Sunday, 31 May 2020

Welcome back

It made quite a change to have a real bit of news on TV last night – the launch of Mr. Musk’s space taxi with a pair of NASA astronauts as fares. Where the Russians go wrong is not letting the world see their launches in case something goes horribly wrong and dents the image of the Putinocracy.

Credibility zero

There’s nothing the criminal community loves more than any old excuse for a spot of looting and arson.
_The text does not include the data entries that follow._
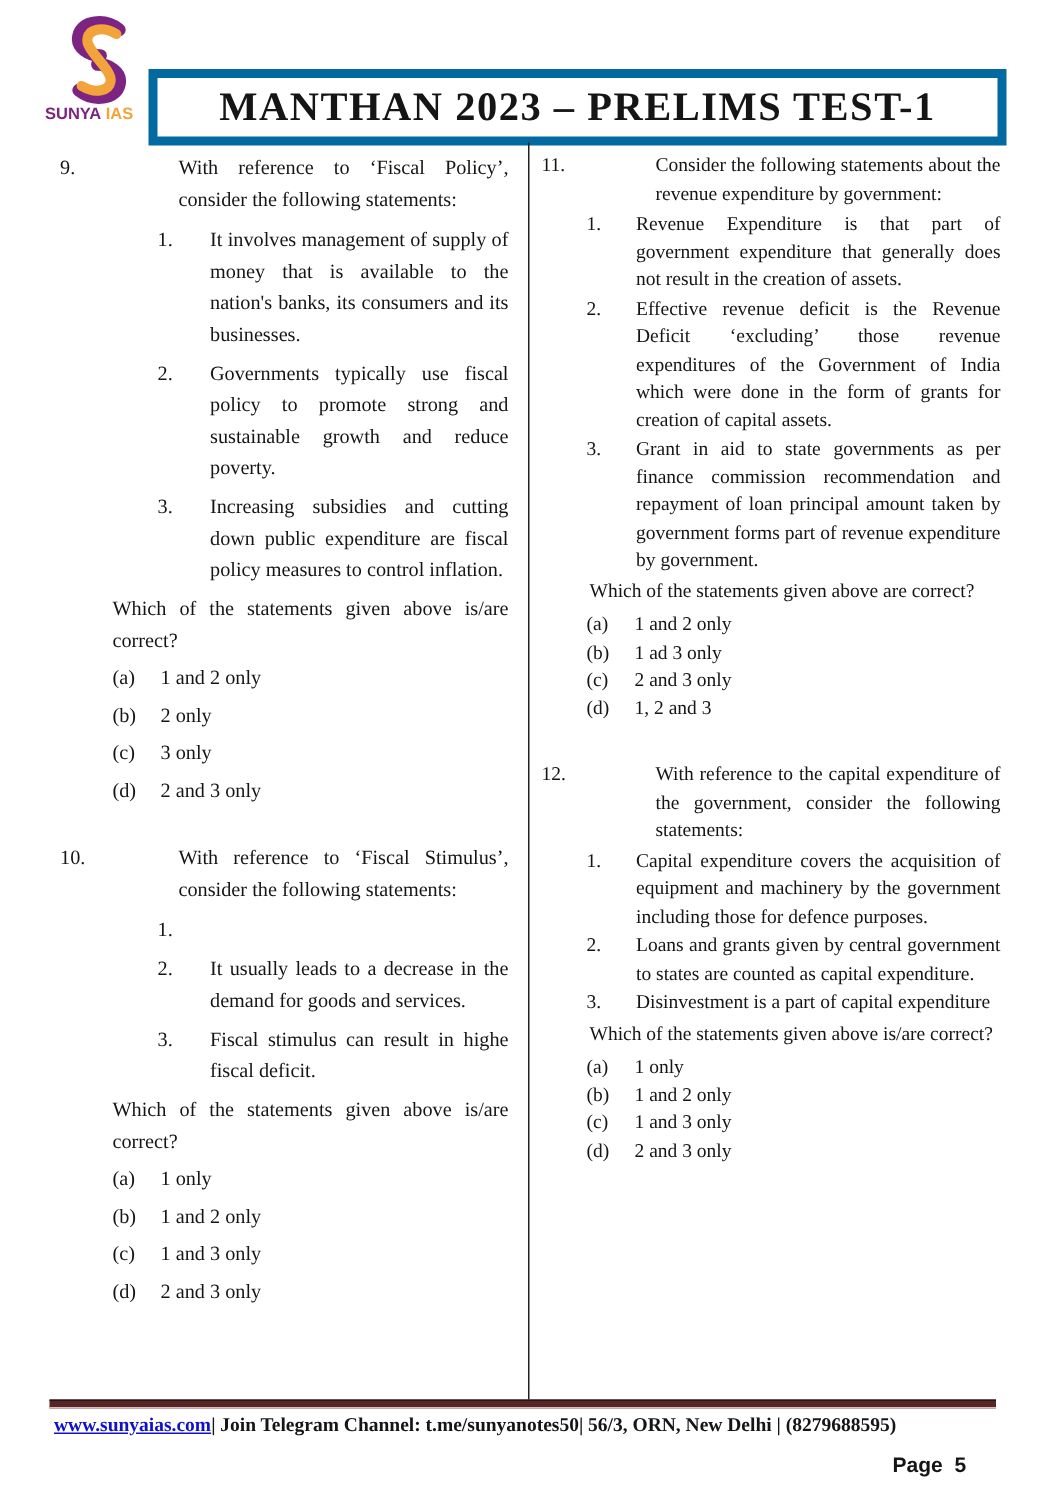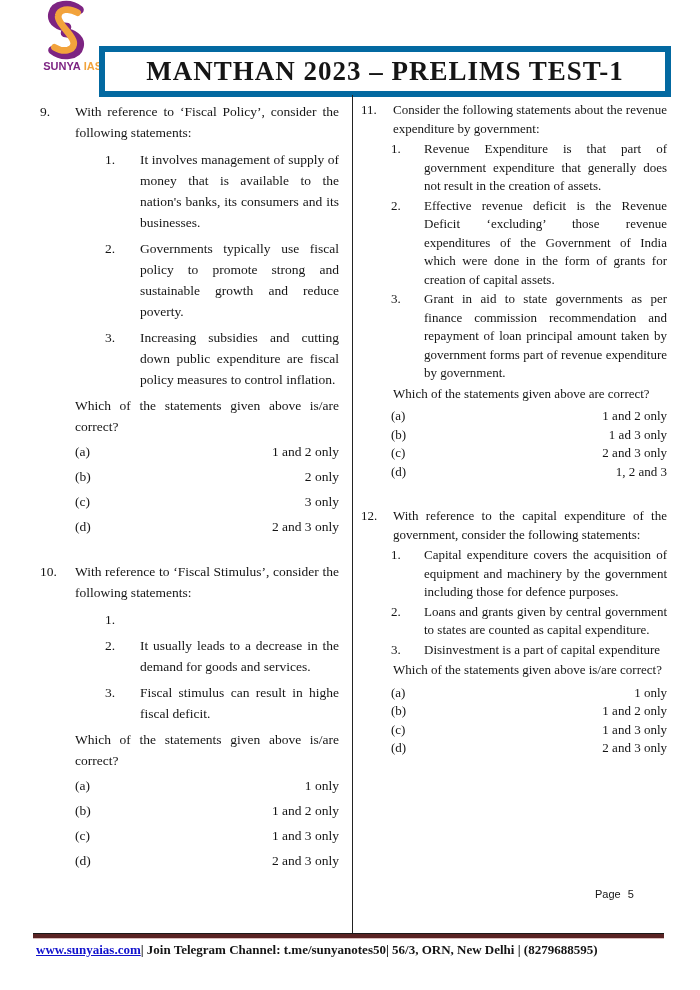--- a/index.html
+++ b/index.html
@@ -9,7 +9,7 @@
     font-family:"Liberation Serif", serif; color:#151515;
   }
   
-  .logo{position:absolute; left:30px; top:0; width:72px; text-align:right;}
+  .logo{position:absolute; left:30px; top:10px; width:72px; text-align:left;}
   .logo svg{display:block; margin:0 auto;}
   .logo-text{font-family:"Liberation Sans", sans-serif; font-weight:bold; font-size:11px; letter-spacing:0; white-space:nowrap;}
   .logo-text .lp{color:var(--purple,#7d2482);}

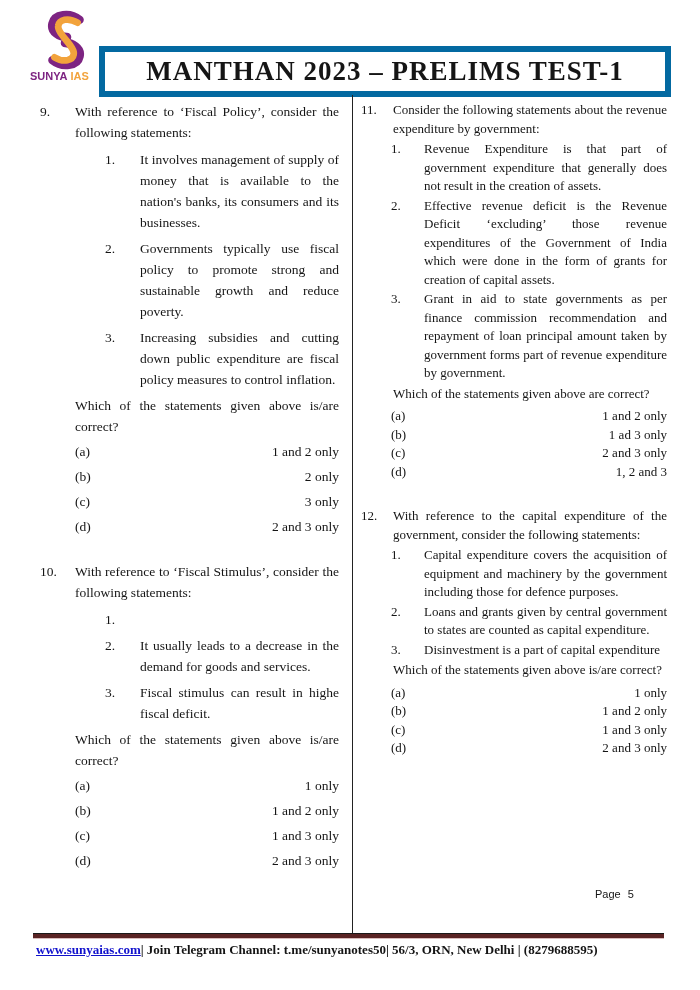--- a/index.html
+++ b/index.html
@@ -29,7 +29,7 @@
   .q-head{display:flex;}
   .q-num{flex:none; width:35px;}
   .col-r .q-num{width:32px;}
-  .q-intro{flex:1; text-align:justify;}
+  .q-intro{flex:1; text-align:justify;margin-left:44px;}
   .stmts{margin-top:6px;}
   .col-r .stmts{margin-top:2px;}
   .stmt{display:flex; margin-left:65px; margin-bottom:5px;}

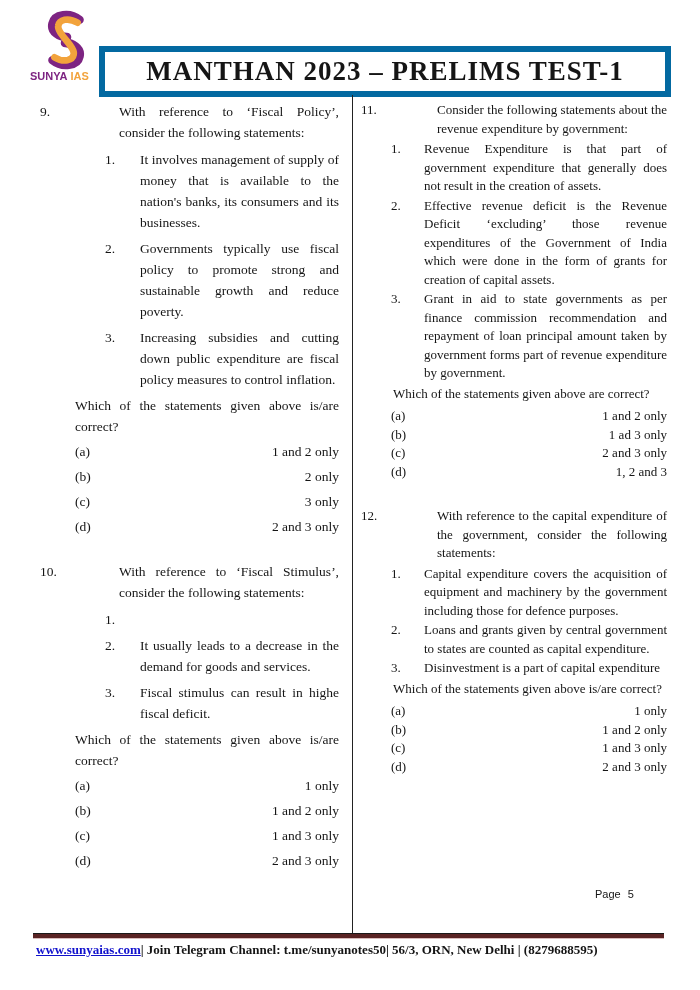--- a/index.html
+++ b/index.html
@@ -44,7 +44,7 @@
   .opt{display:flex; margin-bottom:4px;}
   .col-r .opt{margin-bottom:0;}
   .opt-label{flex:none; width:32px;}
-  .opt-text{flex:1;text-align:right;}
+  .opt-text{flex:1;}
   
   .rule{
     position:absolute; left:33px; right:36px; top:933px; height:3.5px;

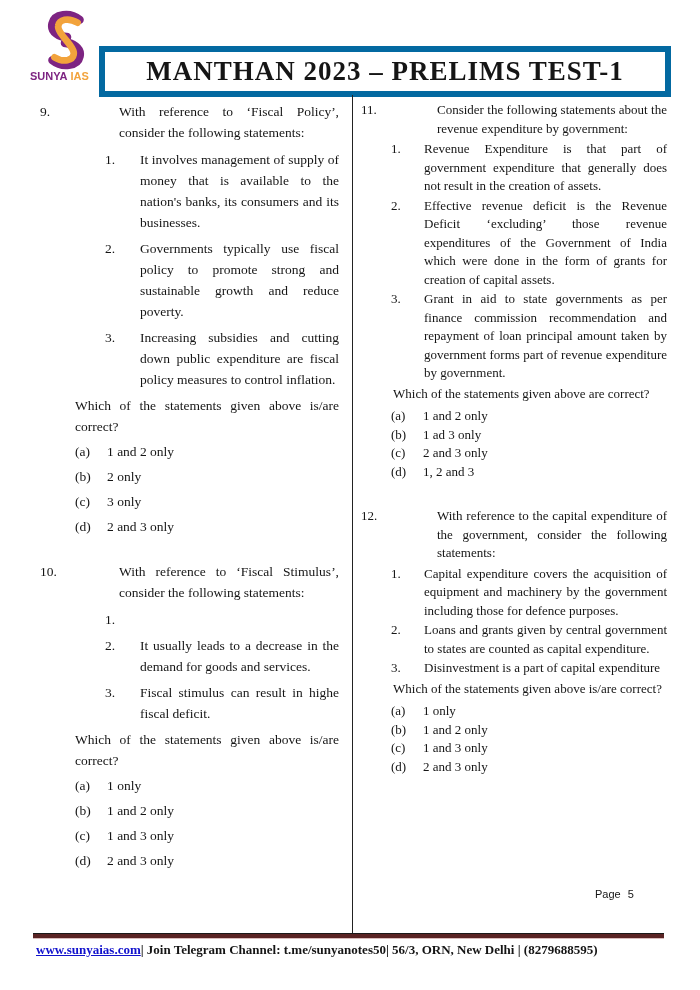--- a/index.html
+++ b/index.html
@@ -54,8 +54,8 @@
   .foot-left{position:absolute; left:36px; top:942px; font-weight:bold; font-size:13px; white-space:nowrap;}
   .foot-left a{color:var(--link,#1111cc); text-decoration:underline; cursor:pointer;}
   .foot-page{
-    position:absolute; left:595px; top:888px;
-    font-family:"Liberation Sans", sans-serif; font-weight:normal; font-size:11px; word-spacing:4px;
+    position:absolute; left:595px; top:968px;
+    font-family:"Liberation Sans", sans-serif; font-weight:bold; font-size:14px; word-spacing:4px;
   }
 </style>
 </head>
And the mobs in the USA have the cheek to talk about justice while rocks and bottles are flying and businesses and buildings are going up in flames.

Flim-flan?

“It’s the diet that could save your life”, claims the puff in the Daily Mail for a doctor with a book to flog. But if it doesn’t save your life, hard luck? So much for Dr. Mike’s corona cookbook.

Sounds of normality

I heard an ambulance siren yesterday – something that used to be common before all the trouble started. That’s going to be one of the indicators of normality’s return – the usual level of ambulances dashing about and needing to use a siren to get a clear spot of road.

Saturday, 30 May 2020

That’s fair

The best reaction to the Dominic Cummings Affair I’ve heard is that anyone else can do what he did in exactly the same circumstances. But only in exactly the same circumstances.

Cynically . . .

‘Book now for 2021' the advert in the paper read. ‘Book now to be ripped off again in 2021’ more like, if this year’s experience is anything to go by and there isn’t a vaccine for the Chinese plague available.

Well, I never!

The most interesting thing about sacked Labour leader Oh, Jeremy Corby, 171, is that . . . his hobby is photographing manhole covers. Sounds about right.